> [Work order]
In the entries that follow, repeat exactly the lines from the one that has "text: Server ->" through the one that has "font-size: 11px ->", but omit pictures.

> [Material shown]
-- Opening Marker --

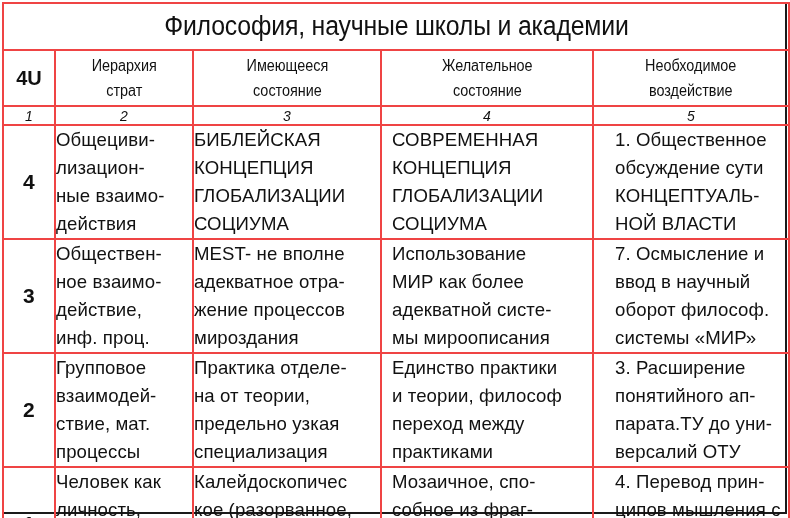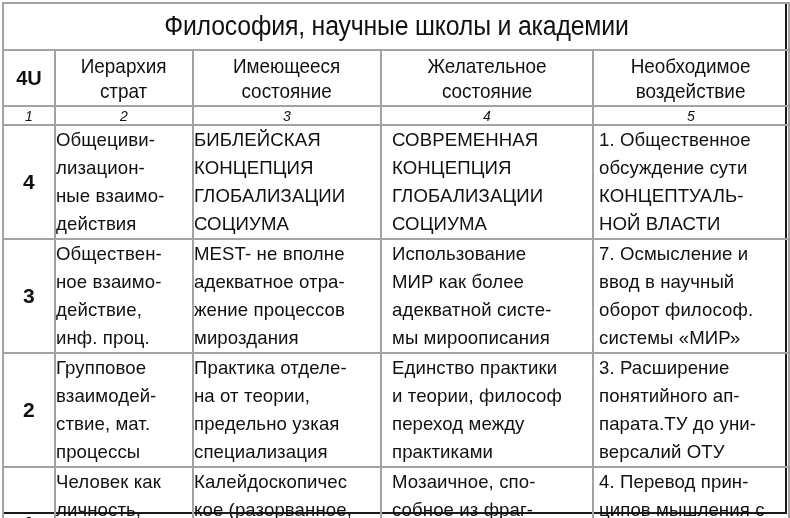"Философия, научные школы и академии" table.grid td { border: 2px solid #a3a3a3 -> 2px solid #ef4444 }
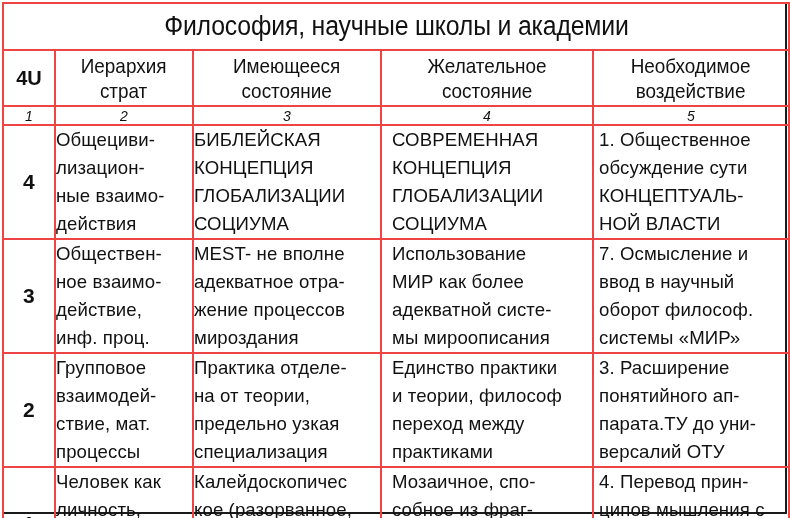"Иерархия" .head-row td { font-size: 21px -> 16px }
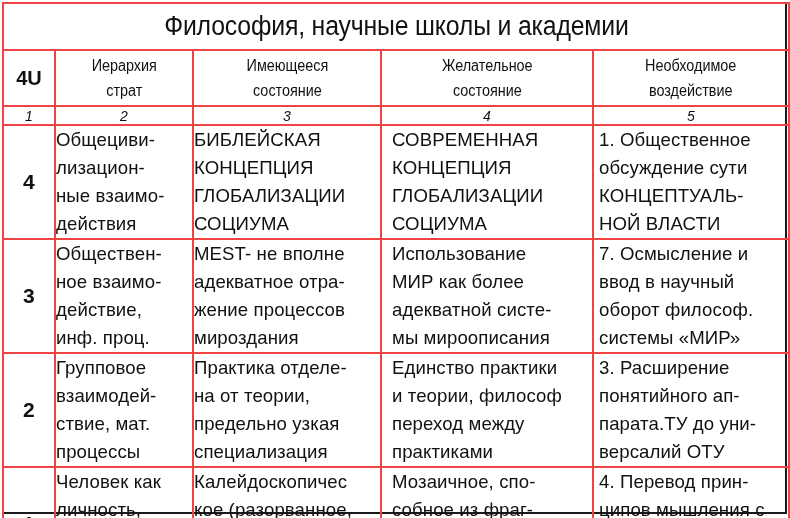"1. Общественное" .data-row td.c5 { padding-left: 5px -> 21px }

-- Closing Marker --
-- Opening Marker --

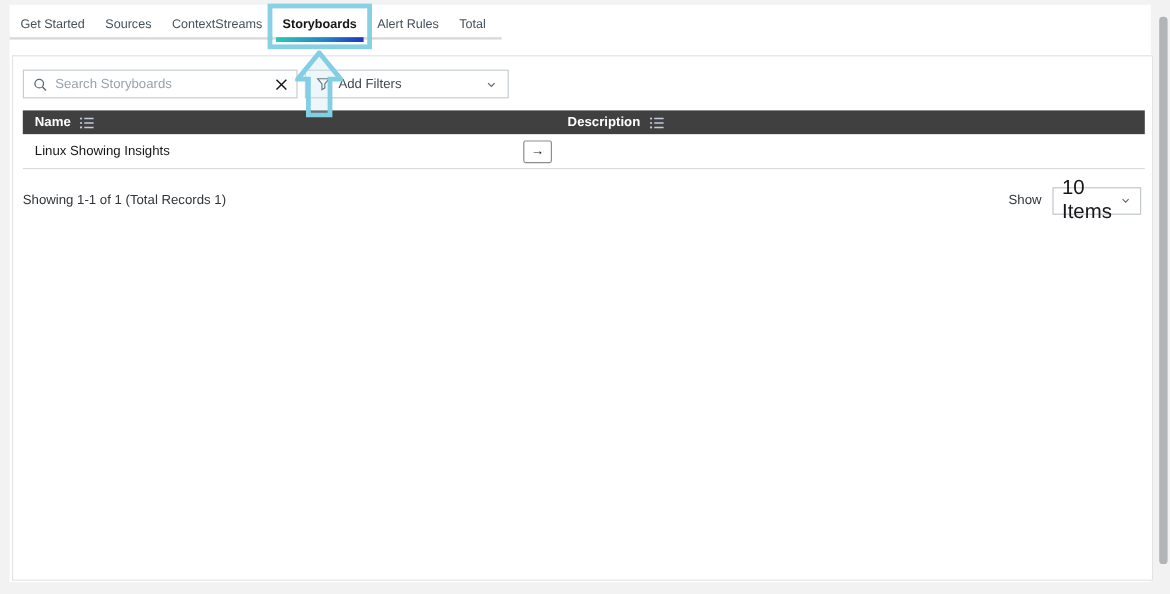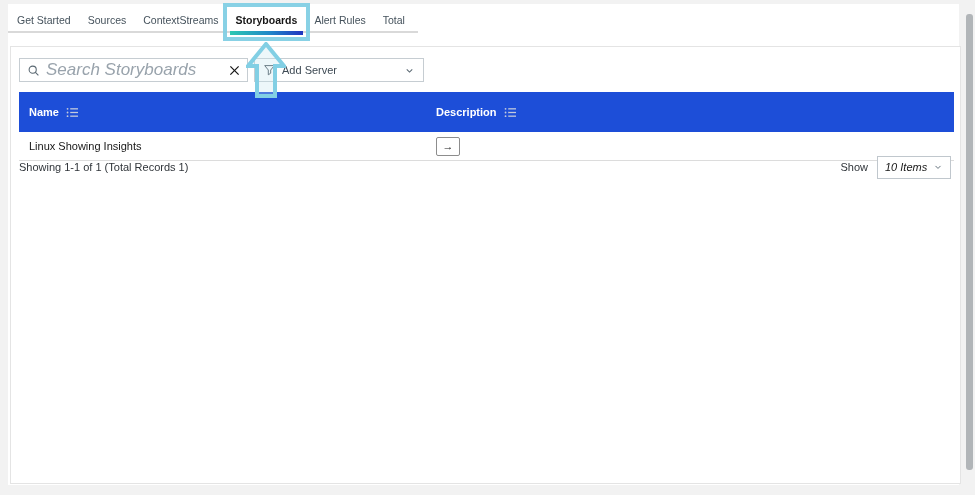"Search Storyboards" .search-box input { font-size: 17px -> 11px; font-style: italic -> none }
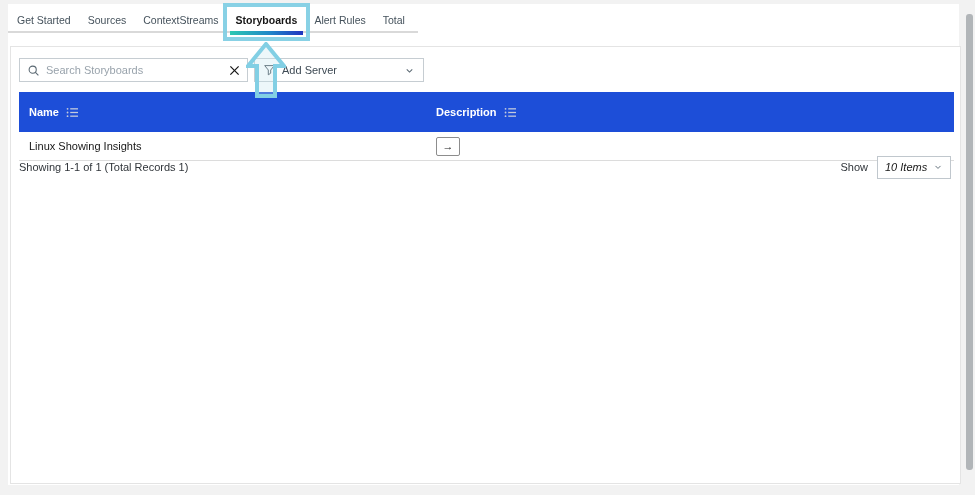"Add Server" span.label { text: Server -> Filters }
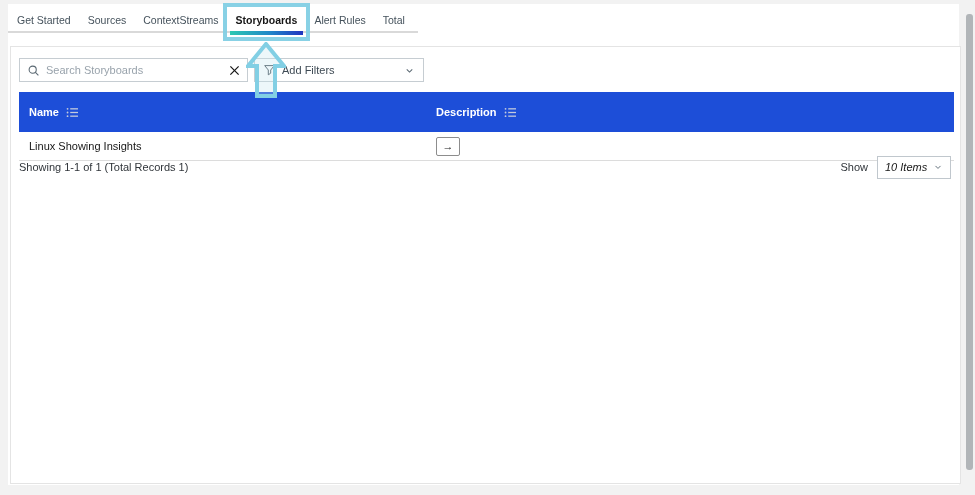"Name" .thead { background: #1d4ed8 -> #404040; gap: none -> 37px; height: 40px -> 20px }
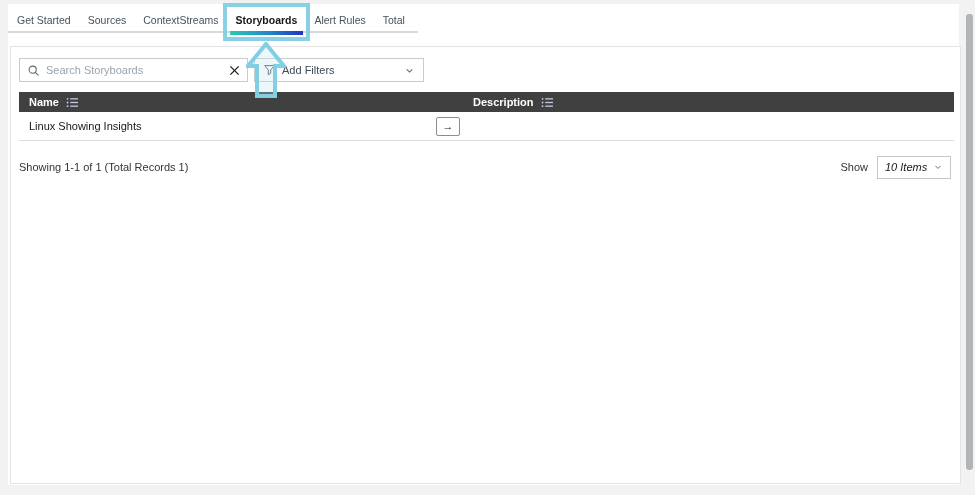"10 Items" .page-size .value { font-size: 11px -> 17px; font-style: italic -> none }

-- Closing Marker --

> [Solution]
"Add Server" span.label { text: Server -> Filters }
"Name" .thead { background: #1d4ed8 -> #404040; gap: none -> 37px; height: 40px -> 20px }
"10 Items" .page-size .value { font-size: 11px -> 17px; font-style: italic -> none }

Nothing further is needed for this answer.